WordPress now powers 30% of web sites, regardless of whether they use a content management system (CMS) or not. This is a 5% increase over the last few years.
The Next Web summarizes:
That's according to W3Techs, a service run by Austrian consulting firm Q-Success that surveys the top 10 million sites ranked on Alexa. Its numbers are updated daily, and today it sees WordPress accounting for 60 percent of the CMS market.
WordPress has been in the lead for a good while now, with rival systems like Joomla, Drupal, Magento, Shopify, Google's Blogger, and Squarespace trailing by a huge margin (Joomla takes the #2 spot with 3 percent of sites). Of course, it's worth noting that 50 percent of all sites are either built from scratch or utilize CMSes presently not monitored by W3Techs.
So WordPress has a wide lead over similar tools like Joomla, Drupal, and several others. WordPress started about fourteen years ago back in 2003 and is built from PHP. It would have been interesting to see a break down of the mixed 50% in regards to how much has returned to static pages.
Sources : WordPress now powers 30% of websites VentureBeat
30% of all sites now run on WordPress The Next Web
(Score: 2) by RS3 on Tuesday March 06 2018, @12:22AM (3 children)
Perspective is an interesting thing. You're forgetting: time. WordPress is now heavily used as CMS, but it started out as, and can still function well as a simple blog. Default new install is pretty simple blog.
(Score: 2) by FatPhil on Tuesday March 06 2018, @08:08AM (2 children)
Oh, and "blogging" is just putting your diary on a computer, and making it readable by others.
Oh, and "web 2.0" is just the "guestbook" perl CGI script which was in every book published in 1993.
Artificial distinction do little but obfuscate, and make people think that something new and exciting is being done when really there's very little innovation at all, simply a change of curtains, so should be avoided.
Great minds discuss ideas; average minds discuss events; small minds discuss people; the smallest discuss themselves
(Score: 2) by RS3 on Tuesday March 06 2018, @03:36PM (1 child)
100% agreed on all points.
You mean, "if you can't dazzle them with brilliance, baffle them with bull@#$%"??
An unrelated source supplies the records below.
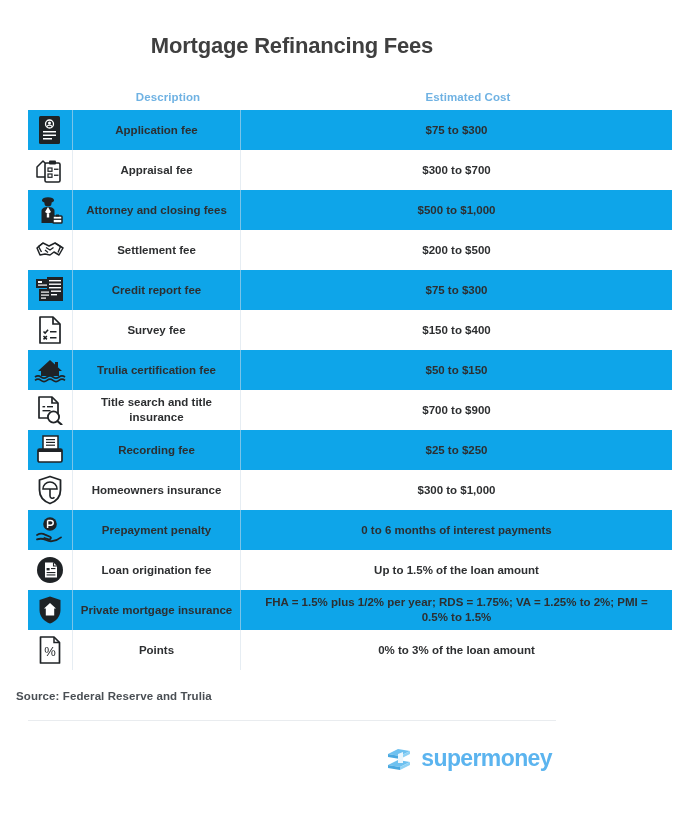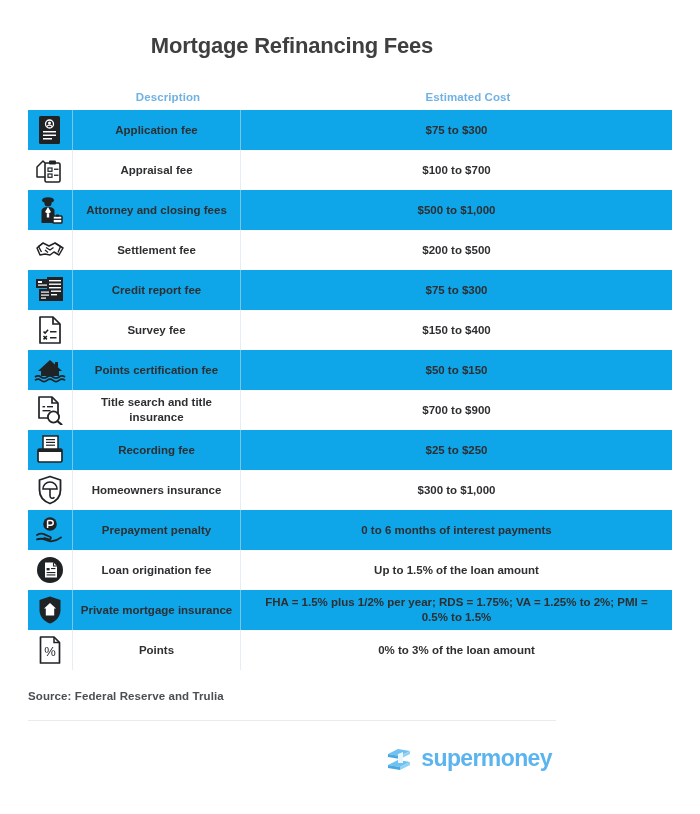--- a/index.html
+++ b/index.html
@@ -185,7 +185,7 @@
             </svg>
           </div>
           <div class="cell-desc">Appraisal fee</div>
-          <div class="cell-cost">$100 to $700</div>
+          <div class="cell-cost">$300 to $700</div>
         </div>
         <div class="row alt">
           <div class="cell-icon">

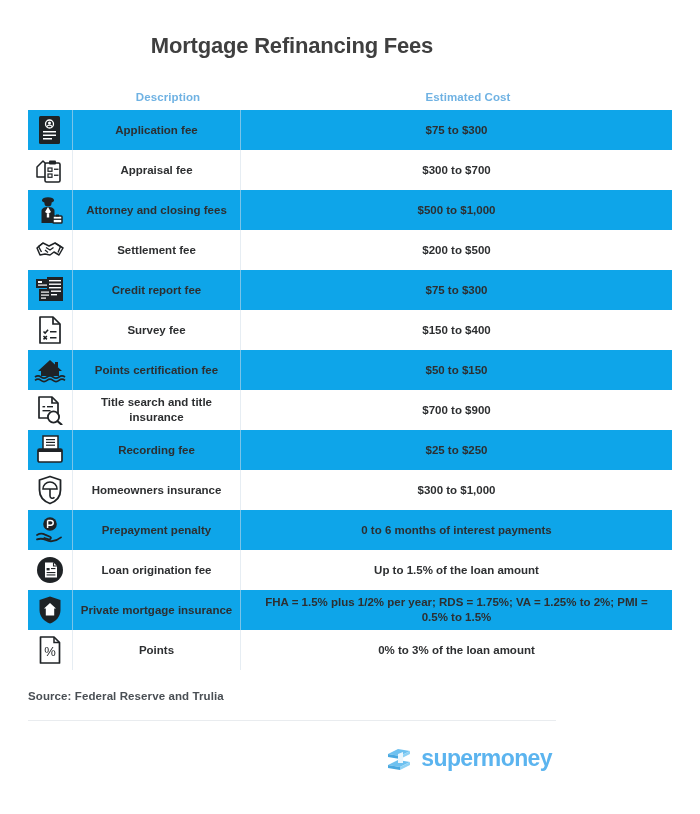--- a/index.html
+++ b/index.html
@@ -260,7 +260,7 @@
               <path d="M1 23.4 q3 -2.4 6 0 t6 0 t6 0 t6 0 t6 0" fill="none" stroke="#1f2326" stroke-width="1.7"></path>
             </svg>
           </div>
-          <div class="cell-desc">Points certification fee</div>
+          <div class="cell-desc">Trulia certification fee</div>
           <div class="cell-cost">$50 to $150</div>
         </div>
         <div class="row">

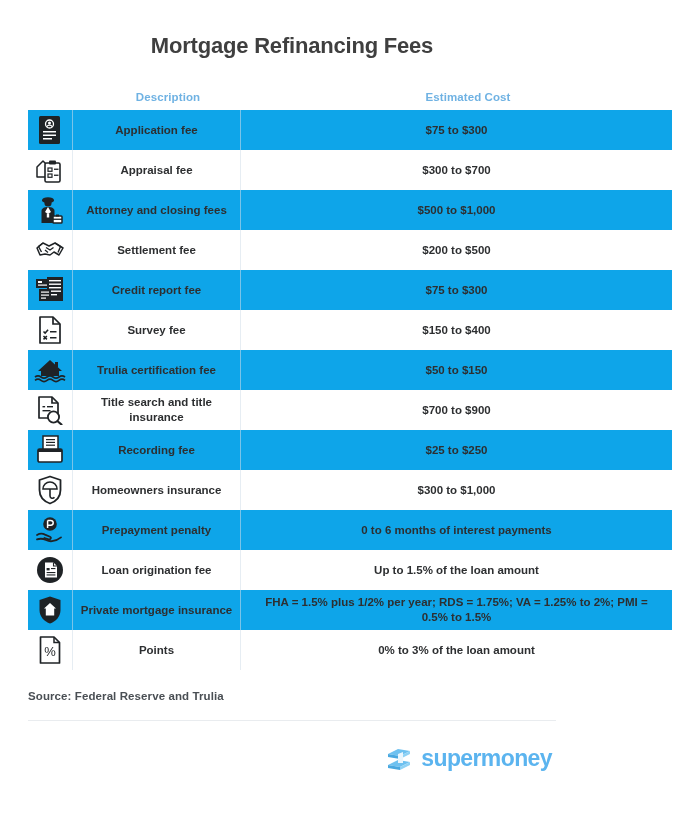--- a/index.html
+++ b/index.html
@@ -105,7 +105,7 @@
 
   
   .source {
-    margin: 20px 0 0 28px;
+    margin: 20px 0 0 16px;
     font-size: 11.5px;
     font-weight: bold;
     color: #4a4f54;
I've noticed for years that people like to develop lingo, and use it to protect their fragile little world. I do wiring, for example, and if you ever read the rules book (NEC) you'll find they like to use non-standard language. Some people adapt well to it; it boggs me down. Who do you know that calls a light fixture: luminaire? If I could get their literature in digital form, I could search and replace and make something readable and useful to the average Joe.